Аистов-цвет

22
18
20
22
24
26
28
30

После Бела Куна говорил и он, а когда уже митинг подходил к концу, Калиныч сказал мне:

— О, я вижу, ты повеселел. Я хочу, Юрко, танцевать на твоей свадьбе…

XIV

«Наступаем!» Об этом не говорится вслух, но каждый боец это чувствует. Этим наполнена и звонкая, душевная солдатская песня, которая звучит чуть ли не в каждом вагоне.

И мы с Калинычем тоже сидим в поезде. И нас обдает жаром эта неудержимая песня. В одном вагоне поют «Сидит Пинтя, да в темнице», в другом — «Посередь села груша, гой я, я!», а в нашем:

В воскресенье утром, раз. Еще солнце спало, два, Молодой солдатик, шумарияра, По казарме ходит, юхана! По казарме ходит, раз, Желту саблю носит, два. У пана офицера, шумарияра, Дозволенья просит, юхана!

Хоть разные песни звенят вокруг: и грустные и веселые, да сердце мое во всем этом слышит одну — свою песню.

Оно поет и пляшет на моей свадьбе с Улей, которую предсказывает мне Калиныч.

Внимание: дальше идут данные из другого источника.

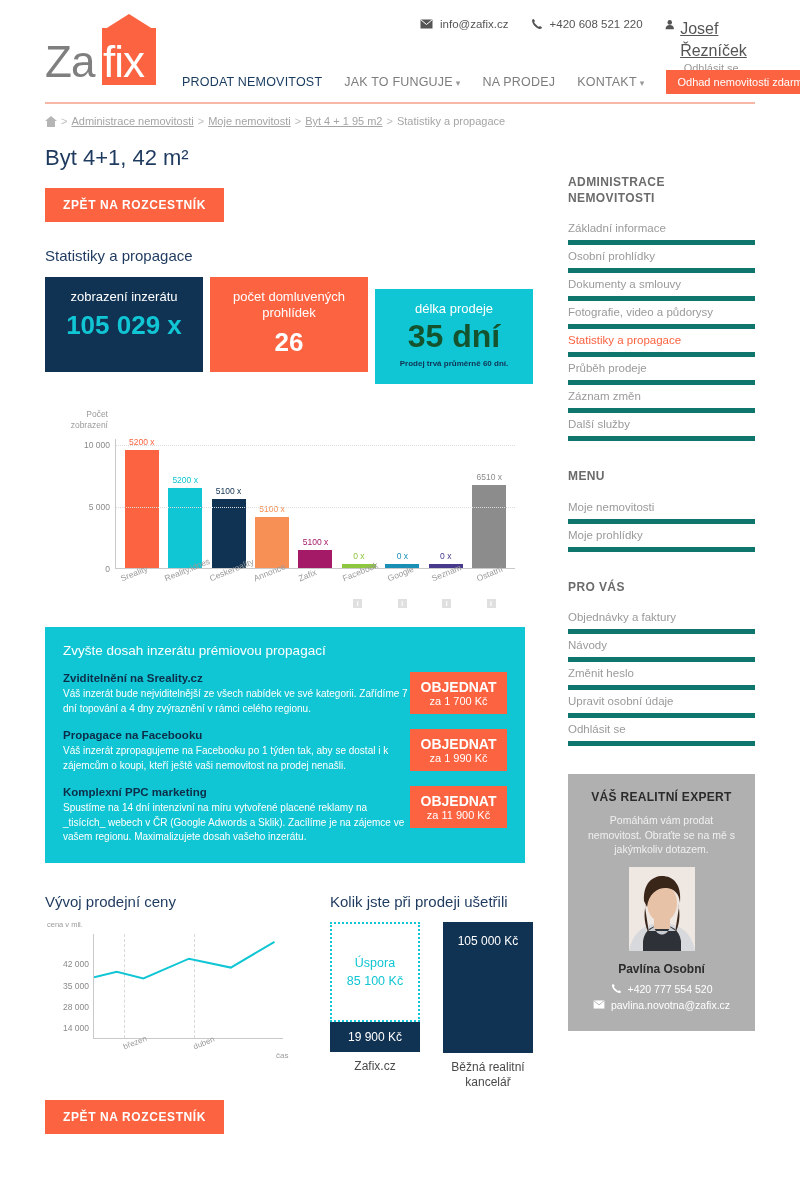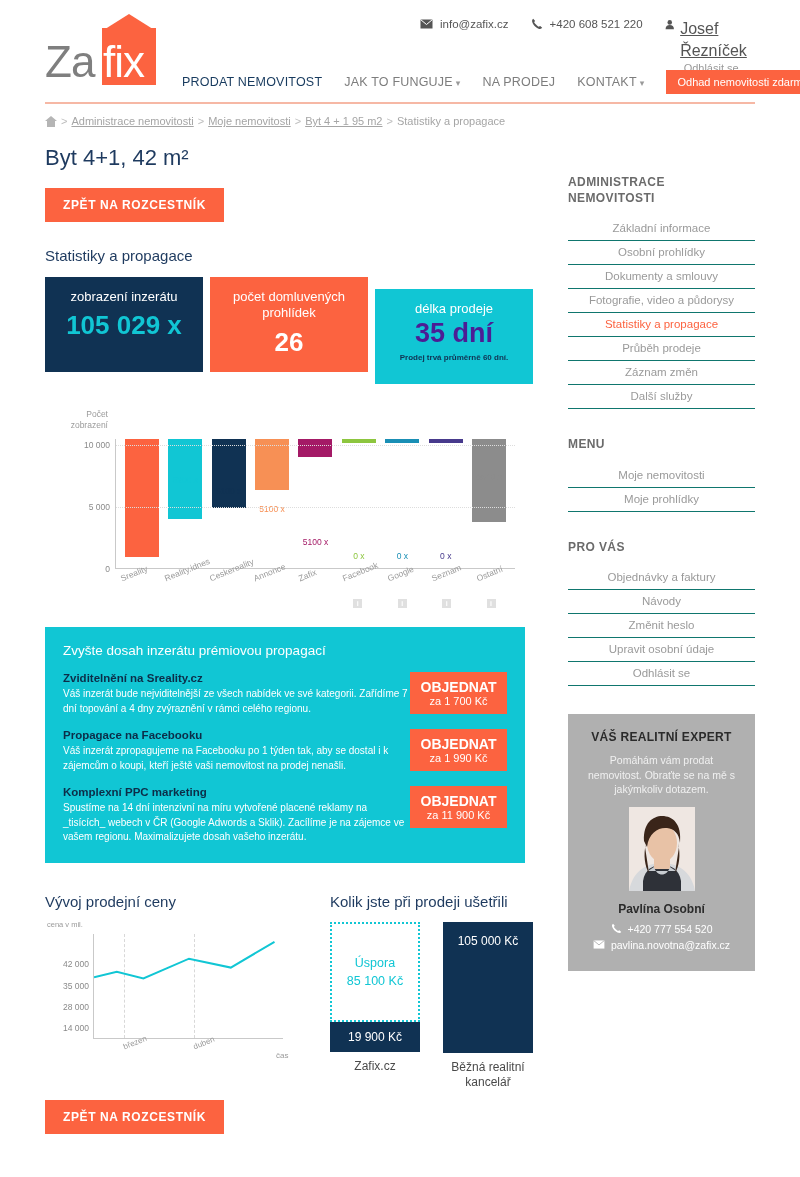--- a/index.html
+++ b/index.html
@@ -157,7 +157,7 @@
   .side-h { font-size:12px; font-weight:bold; color:#6b6b6b; letter-spacing:.4px;
             line-height:1.3; margin:0 0 11px 0; }
   .side-list { list-style:none; margin:0 0 28px 0; padding:0; }
-  .side-list li { border-bottom:1px solid #0f766e;text-align:center; }
+  .side-list li { border-bottom:5px solid #0f766e; }
   .side-list a { display:block; padding:5px 0 6px 0; color:#9a9a9a;
                  text-decoration:none; font-size:11.5px; }
   .side-list a.active { color:#fc6340; }

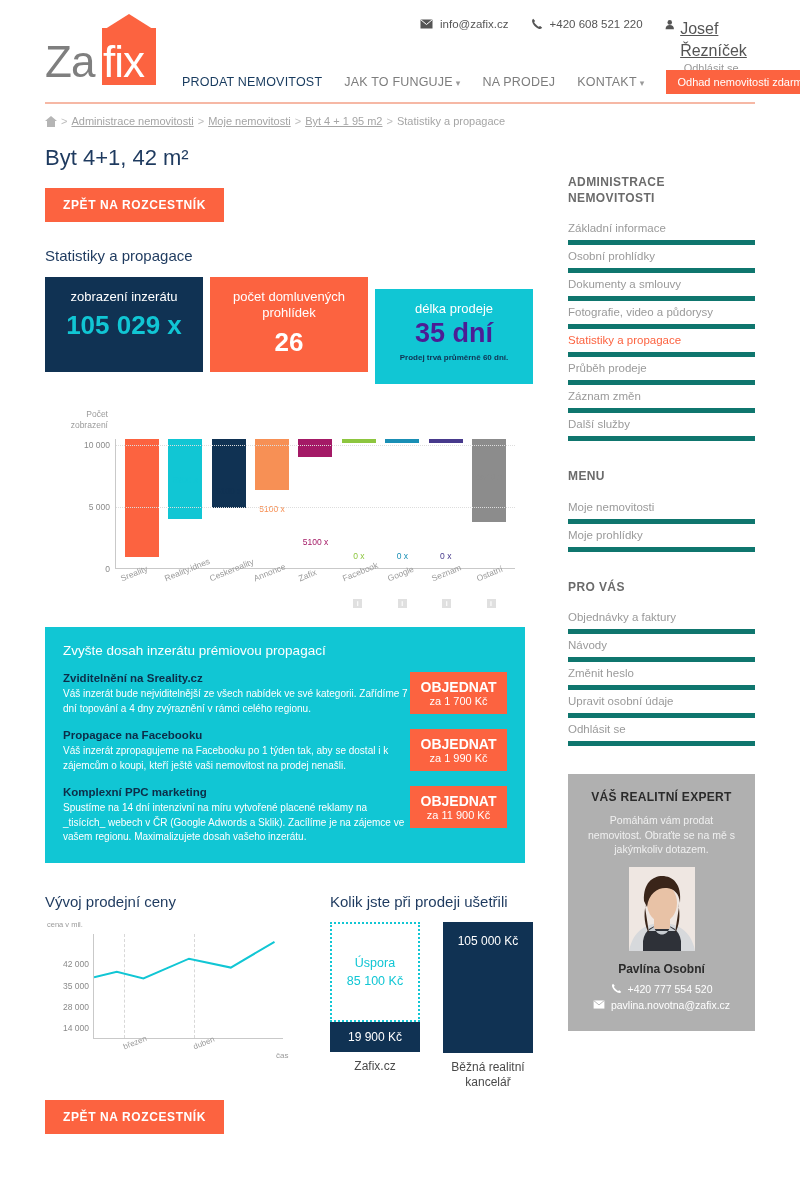--- a/index.html
+++ b/index.html
@@ -92,7 +92,7 @@
   .stat-value { font-size:26px; font-weight:bold; margin-top:5px; }
   .stat-card.navy .stat-value  { color:#11c6d4; }
   .stat-card.orange .stat-value{ color:#ffffff; }
-  .stat-card.teal .stat-value  { color:#4c1d95; font-size:27px; margin-top:1px;}
+  .stat-card.teal .stat-value  { color:#14532d; font-size:32px; margin-top:1px;}
   .stat-note { color:#103253; font-size:8px; font-weight:bold; margin-top:4px; }
 
   

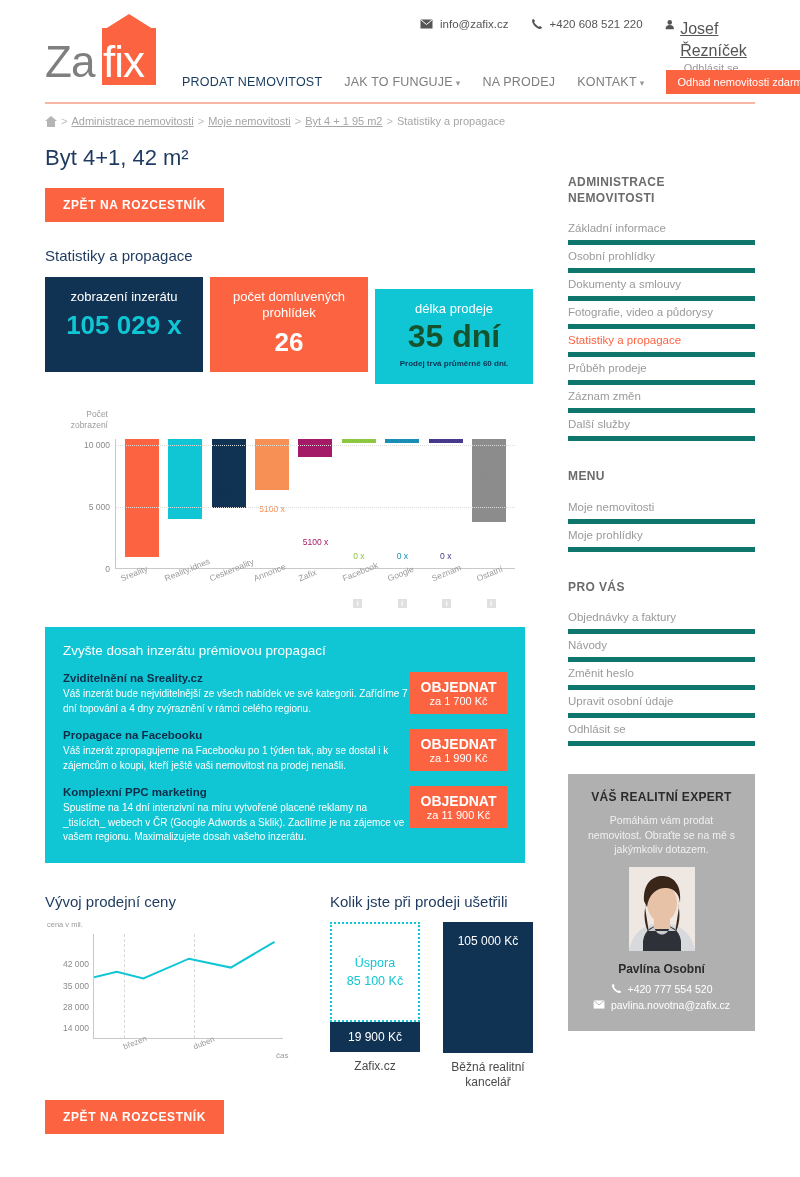--- a/index.html
+++ b/index.html
@@ -106,7 +106,7 @@
   .bars { position:absolute; left:0; bottom:0; width:100%; height:100%;
           display:flex; align-items:flex-end; justify-content:space-between; padding:0 4px; }
   .bar-col { position:relative; width:56px; display:flex; flex-direction:column;
-             align-items:center; height:100%; }
+             align-items:center; justify-content:flex-end; height:100%; }
   .bar { width:34px; }
   .bar-val { position:absolute; bottom:100%; margin-bottom:3px; font-size:8.5px;
              white-space:nowrap; font-weight:normal; }

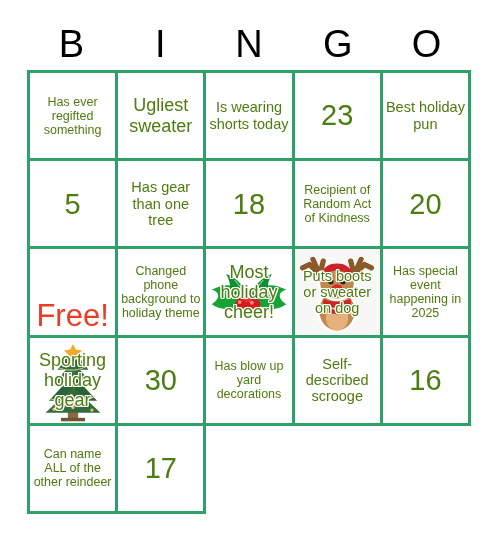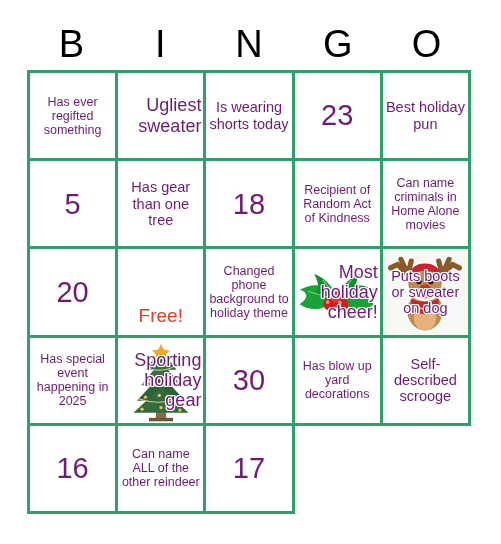--- a/index.html
+++ b/index.html
@@ -68,7 +68,7 @@
     z-index: 3;
     text-align: center;
     line-height: 1.12;
-    color: #701a75;
+    color: #4d7c0f;
     padding: 0 2px;
     width: 100%;
     box-sizing: border-box;

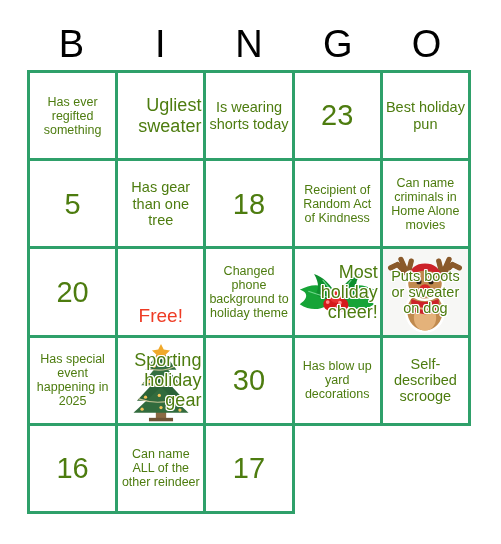--- a/index.html
+++ b/index.html
@@ -76,7 +76,7 @@
   }
   .t-small  { font-size: 12.5px; }
   .t-medium { font-size: 14.5px; }
-  .t-large  { font-size: 18px; text-align: right; }
+  .t-large  { font-size: 18px; }
   .t-number { font-size: 29px; }
   .t-free   { font-size: 19px; color: #ee3b24; margin-top: 48px; }
 

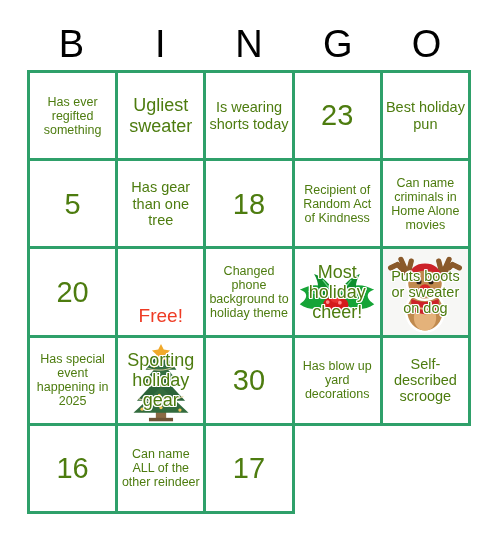--- a/index.html
+++ b/index.html
@@ -156,9 +156,6 @@
       </div>
       <div class="cell">
         <div class="cell-text t-small">Recipient of Random Act of Kindness</div>
-      </div>
-      <div class="cell">
-        <div class="cell-text t-small">Can name criminals in Home Alone movies</div>
       </div>
       <div class="cell">
         <div class="cell-text t-number">20</div>

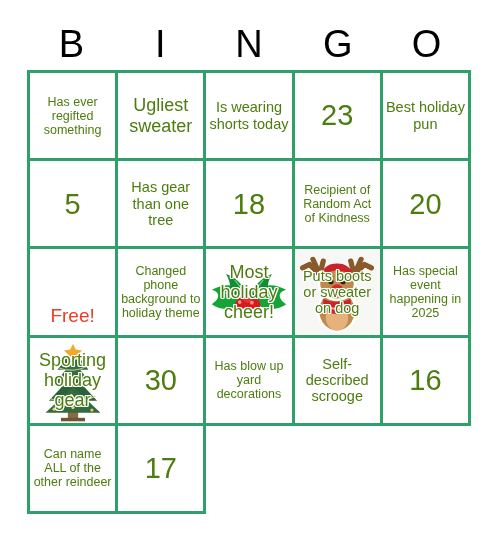--- a/index.html
+++ b/index.html
@@ -78,7 +78,7 @@
   .t-medium { font-size: 14.5px; }
   .t-large  { font-size: 18px; }
   .t-number { font-size: 29px; }
-  .t-free   { font-size: 19px; color: #ee3b24; margin-top: 48px; }
+  .t-free   { font-size: 31px; color: #ee3b24; margin-top: 48px; }
 
   
   .art {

А почему бы нет? Ведь так получается, что опять наша берет. Ведь красные воины — из русинской дивизии — славой себя покрывают на фронтах. А тому отряду, который 20 июля первым перешел Тису возле Токая и в кровавых боях очистил от врага Соболч и занял те позиции, которые были в руках румын, мы с Калинычем везем денежное поощрение от главного командования. Каждый воин должен получить по двести крон. А может, среди этих солдат я увижу Кароля и Яноша, да и с теми хлопцами встречусь, которых я призывал в Красную Армию.

Сколько радостных надежд! И все это еще радостнее переживать, если вчера еще совсем было погасли надежды на нашу победу, на мою с Улей встречу.

Говорил Калиныч, что теперь нам остается только положиться на свои собственные силы. Ой! Ой! Я один так себя чувствую, что сам полмира с этой контрой повалил бы. А сколько у нас таких. Ведь там, где моя Уля, только собственными силами и отстаивают свою звездочку красную. Кто им поможет, откуда облегчения ждать? А разве мы не первая для них помощь будем, если раздавим этот антантовский гадючник, чтобы не полз дальше? Мы, мы! Наша революция должна ослепить им глаза, так прожечь своим огнем, чтобы скорчились и передохли сами, если мы их всех не перебьем. Уленька, слышишь, как я все это понимаю?

Такими думами-раздумьями был я полон на пути от Геделле к Токаю.

Калиныч смотрит на меня, но дум моих, наверно, не угадывает. А только видит, как мои мечты весельем играют на лице, потому и говорит:

— Ты, Юрко, как я посмотрю, настоящий вояка, если так обрадовался, что скоро на фронте будем.

— Надеюсь, товарищ Калиныч, там хлопцев своих повидать.

И про Кароля, про Яноша уже ему рассказываю, и про Лариона, который жизнь свою отдал за наше дело, и о том, как я встретился с Молдавчуком.

Калиныч так все выслушал, словно это была его радость и его печаль.

— Не зря, Юрко, у нас говорят, что не мил свет, если друга нет. Я рад, что есть у тебя такие люди, которых ты опять хочешь увидеть. Еще больше радовался бы, если бы ты их живыми, здоровыми нашел. И я счастлив, Юрко, что ты на моей дороге повстречался. Хотел бы тебя всегда возле себя видеть. Но мое дело — разъезды. А ты, если встретишь своих хлопцев, захочешь с ними остаться. Верно ведь?

Мне было тяжело ему отвечать, что верно. Потому что уже сердце мое открыло себя, хочется ему, чтобы среди моих самых близких был и он, учитель из верховинского села Латирка, сын ужгородского рабочего.

— Где скажете, товарищ Калиныч, там и буду. У вас на то есть право, а я — боец революции. Хоть вижу, что с вами всегда можно к согласию прийти, но буду там, где делу нужнее. Разве не радость мне, что вы доверили мне быть возле вас.

И я крепче сжал в своих руках ручку от чемоданчика, в котором вез деньги для солдат.

А вокруг нас не утихала боевая песня, и всему этому добровольному воинству хотел бы я поклониться в ноги, за то, что с такой охотой подъезжало оно к фронтовой линии, будто ехало на веселый праздник, а не смерти в глаза посмотреть.